3 Warkentin TE, Moore JC, Anand SS, Lonn EM, Morgan DG. Gastro- intestinal bleeding, angiodysplasia, cardiovascular disease, and acquired von Willebrand syndrome. Transfus Med Rev. 2003;17(4):272-86.
4 Spangenberg T, Budde U, Schewel D, Freker C, Thielsen T, Kuck KH, et al. Treatment of acquired von Willebrand syndrome in Aortic stenosis with transcatheter aortic valve replacement. JACC Cardiovasc Interv. 2015;8(5):692-700.
5 Figuinha FC, Spina GS, Tarasoutchi F. Heyde's syndrome: case report and literature review. Arq Bras Cardiol. 2011;96(3):e42-5.
6 Pate GE, Chandavimol M, Naiman SC, Webb JG. Heyde's syndrome: a review. J Heart Valve Dis. 2004;13(5):701-12.

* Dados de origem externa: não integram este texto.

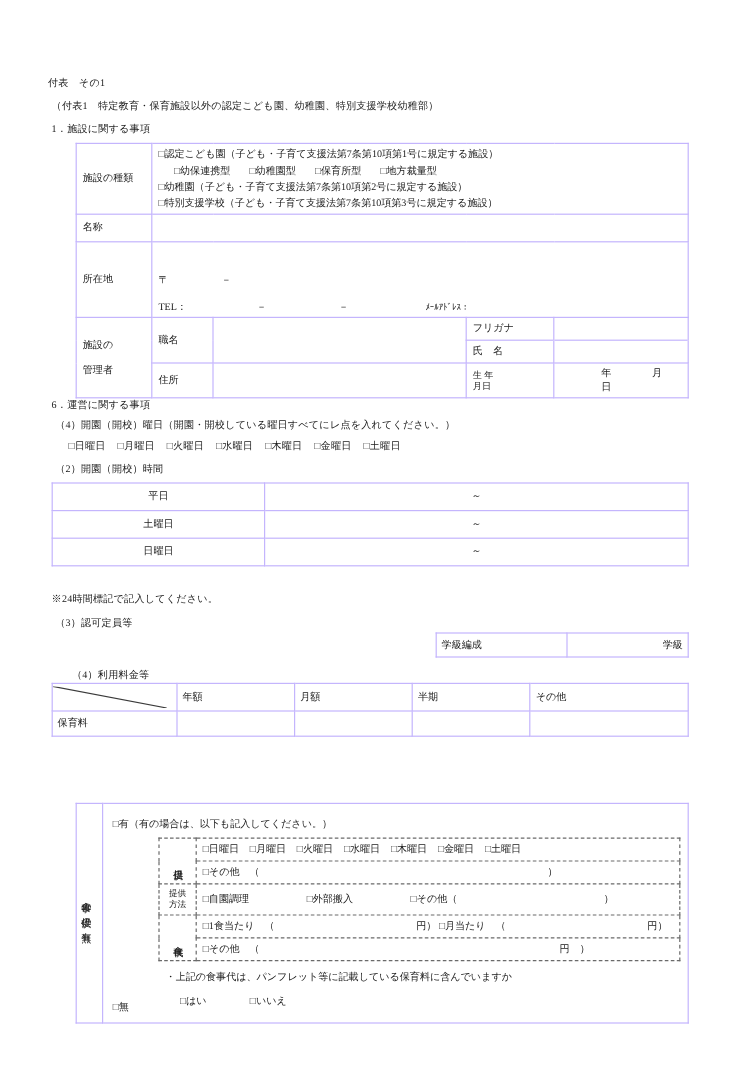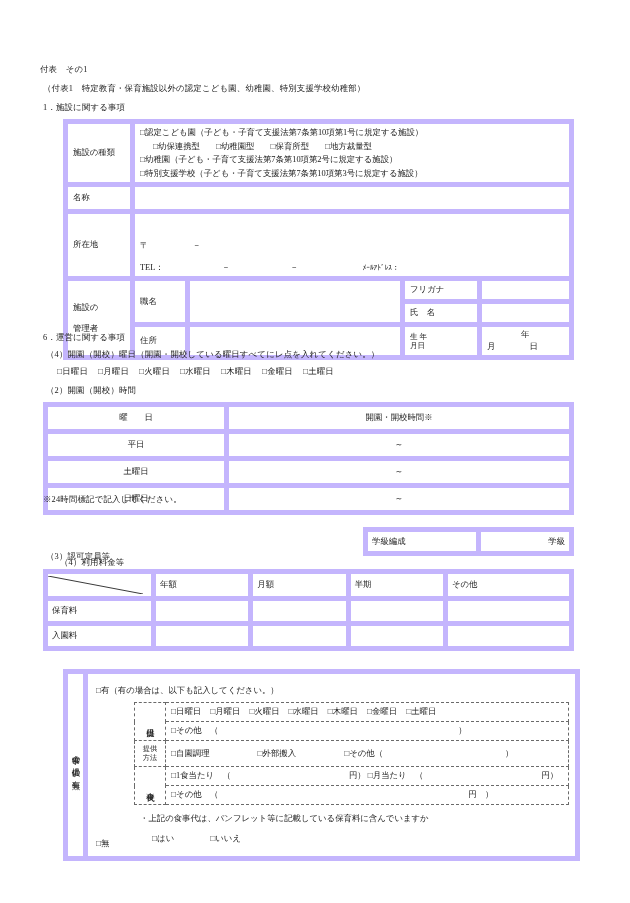--- a/index.html
+++ b/index.html
@@ -51,7 +51,7 @@
     line-height: 12px;
   }
   table.frm td, table.frm th {
-    border: 5px solid #c4b5fd;
+    border: 1px solid #c4b5fd;
     padding: 2px 4px;
     vertical-align: middle;
     font-weight: normal;

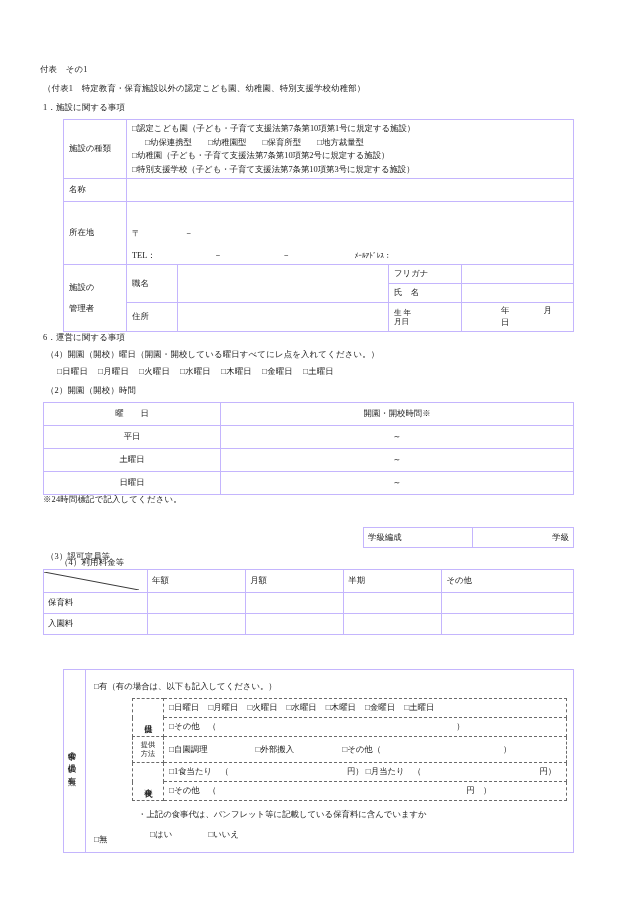--- a/index.html
+++ b/index.html
@@ -277,10 +277,6 @@
   <table class="frm" id="tbl-hours">
     <tbody>
       <tr>
-        <td class="c1">曜　　日</td>
-        <td>開園・開校時間※</td>
-      </tr>
-      <tr>
         <td class="c1">平日</td>
         <td>～</td>
       </tr>

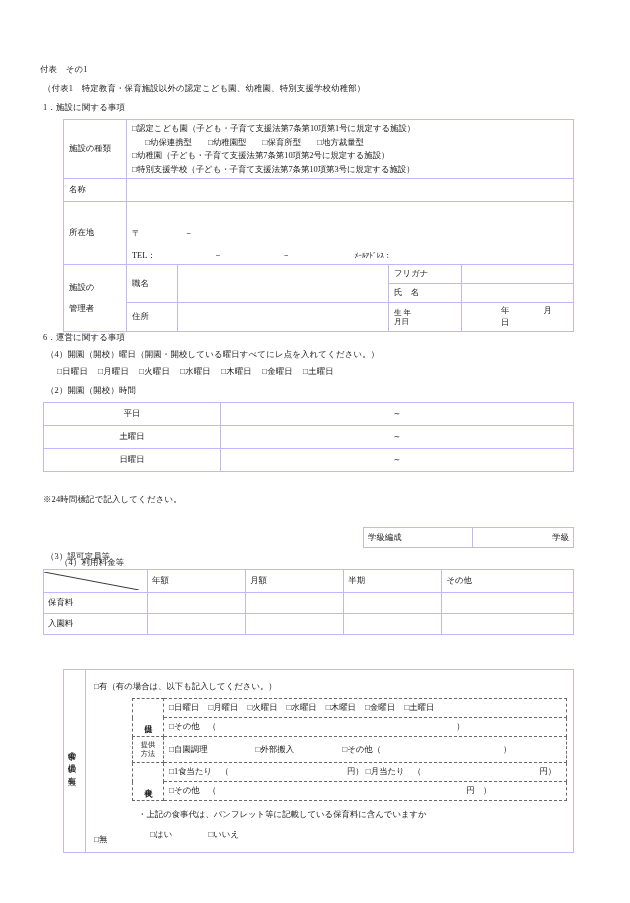--- a/index.html
+++ b/index.html
@@ -38,7 +38,7 @@
   .days-row { left: 57px; top: 366px; letter-spacing: .2px; }
   .sec2b { left: 46px; top: 385px; }
   .note24 { left: 43px; top: 494px; }
-  .sec3 { left: 46px; top: 514px; margin-top: 37px; }
+  .sec3 { left: 46px; top: 514px; }
   .sec4 { left: 60px; top: 557px; }
 
   .days-row span.day { margin-right: 10px; }

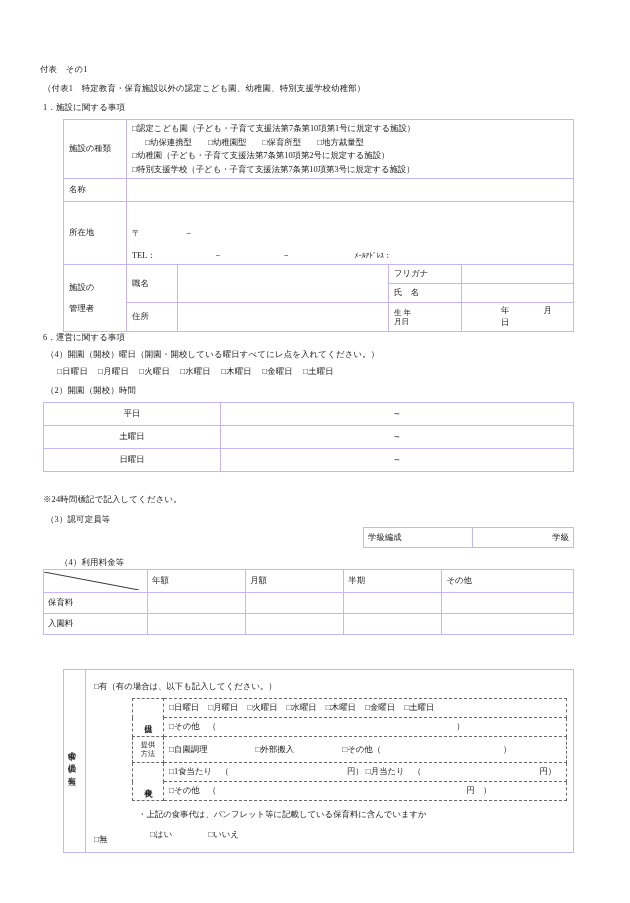--- a/index.html
+++ b/index.html
@@ -326,13 +326,6 @@
         <td></td>
         <td></td>
       </tr>
-      <tr>
-        <td class="rowlbl">入園料</td>
-        <td></td>
-        <td></td>
-        <td></td>
-        <td></td>
-      </tr>
     </tbody>
   </table>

7 Valle FH, Junior FP, Bergoli LC, Wainstein RV, Wainstein MV. Sangramento gastrointestinal por angiodisplasia e estenose aortica: síndrome de Heyde. Rev Bras Cardiol Invasiva. 2013;21(3):288-90.
8 Loscalzo J. From clinical observation to mechanism: Heyde's syndrome. N Engl J Med. 2012;367(20):1954-6.
9 Pozzi M, Hanss M, Petrosyan A, Vedrinne C, Green L, Dementhon J, et al. Resolution of acquired von Willebrand syndrome after transcatheter aortic valve implantation through a left transcarotid approach. Int J Cardiol. 2014;176(3):1350-1.
10 Warkentin TE, Moore JC, Morgan DG. Aortic stenosis and bleeding gastrointestinal angiodisplasia: is acquire von Willebrand's disease the link? Lancet. 1992;340(8810):35-7.
11 Van Belle E, Rauch A, Vincent F, Robin E, Kibler M, Labrauche J, et al. Von Willebrand factor multimers during transcatheter aortic-valve replacement. N Engl J Med. 2016;375(4):335-44.